Collected data:
╭──
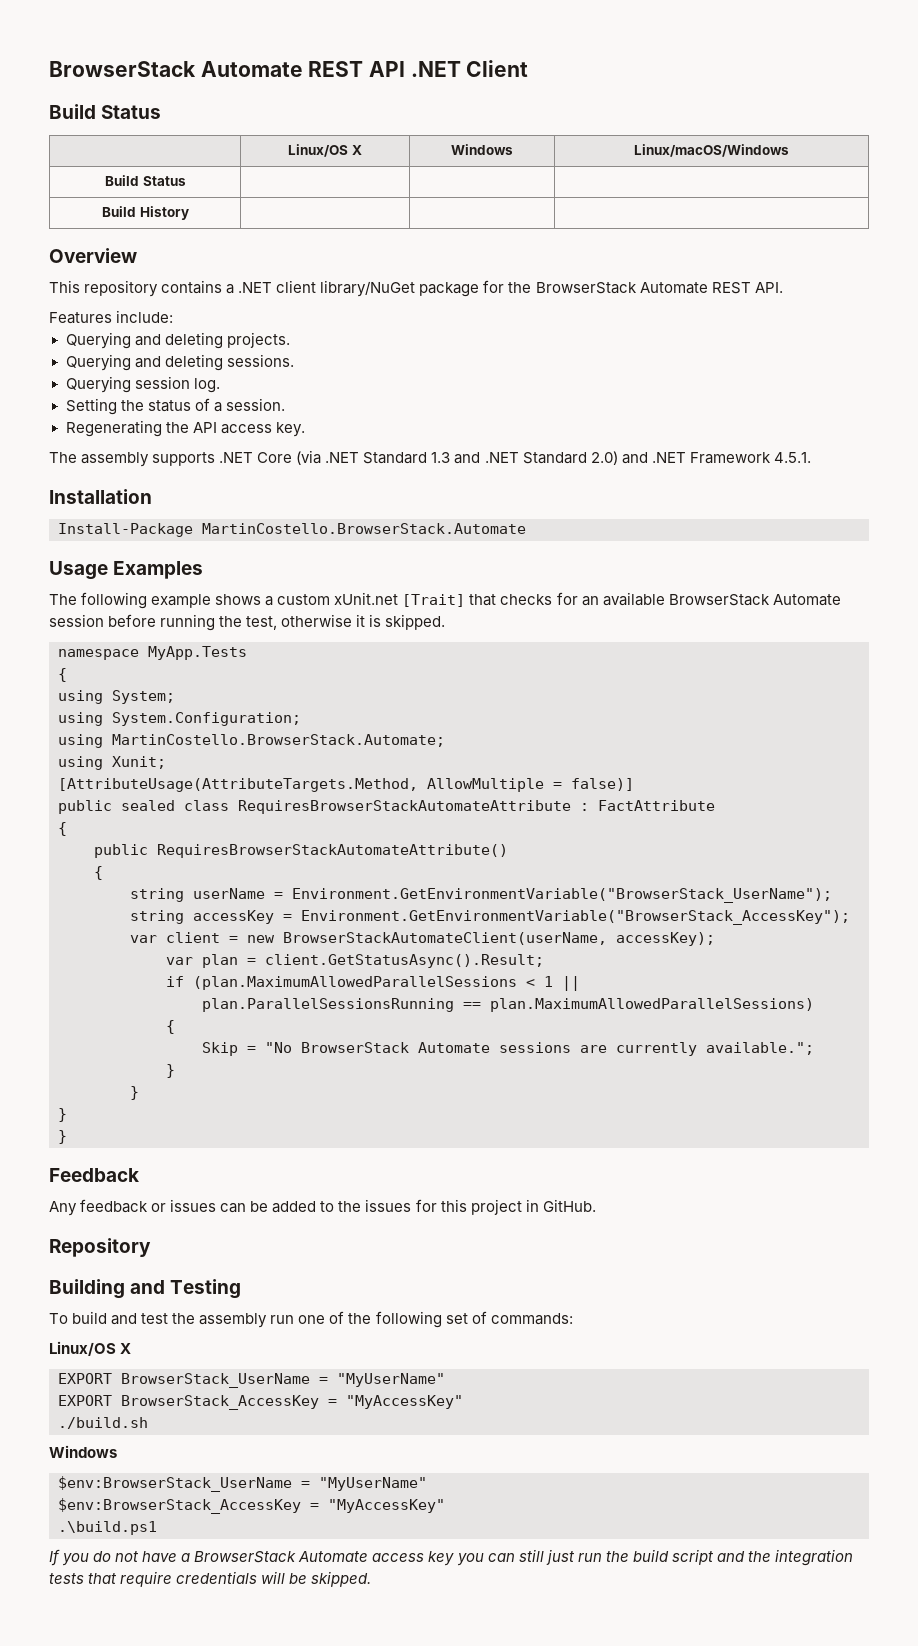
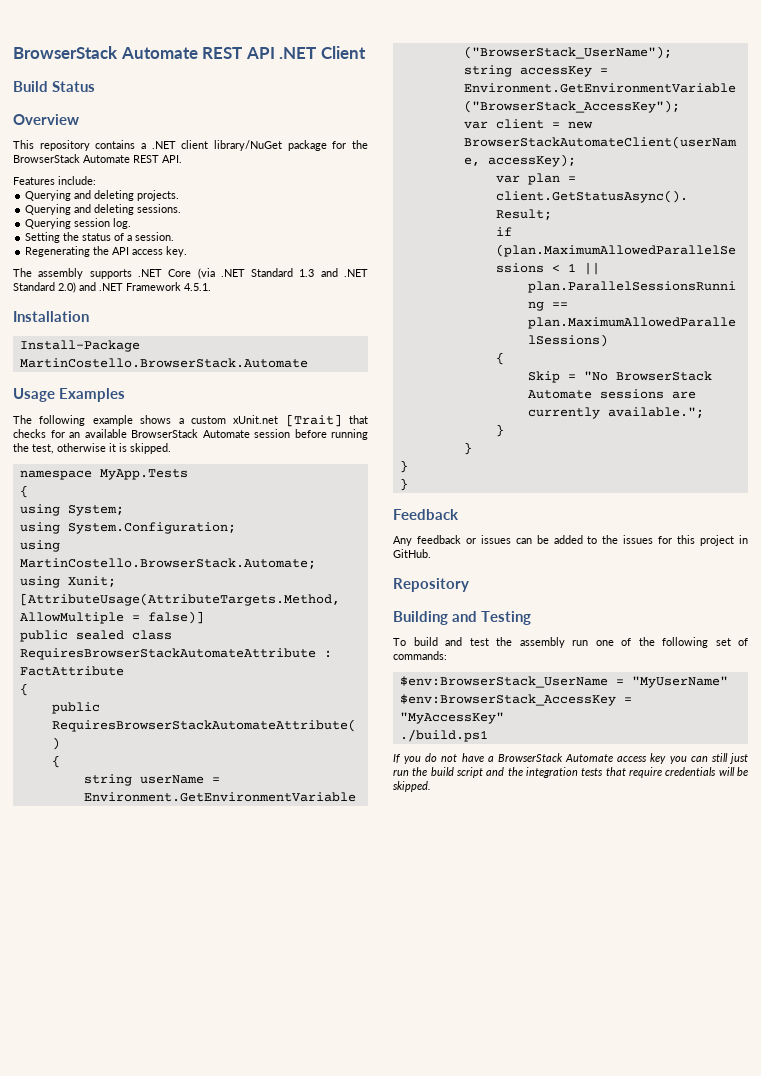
- | Linux/OS X | Windows | Linux/macOS/Windows
- Build Status | | |
- Build History | | |
  To build and test the assembly run one of the following set of commands:
- Linux/OS X
- EXPORT BrowserStack_UserName = "MyUserName"
- EXPORT BrowserStack_AccessKey = "MyAccessKey"
- ./build.sh
- Windows
- .\build.ps1
+ ./build.ps1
╰──
* _Problem to work on_: Return every line of the data above exactly, and omit all pictures.

* _Problem solution_:
- | Linux/OS X | Windows | Linux/macOS/Windows
- Build Status | | |
- Build History | | |
  To build and test the assembly run one of the following set of commands:
- Linux/OS X
- EXPORT BrowserStack_UserName = "MyUserName"
- EXPORT BrowserStack_AccessKey = "MyAccessKey"
- ./build.sh
- Windows
- .\build.ps1
+ ./build.ps1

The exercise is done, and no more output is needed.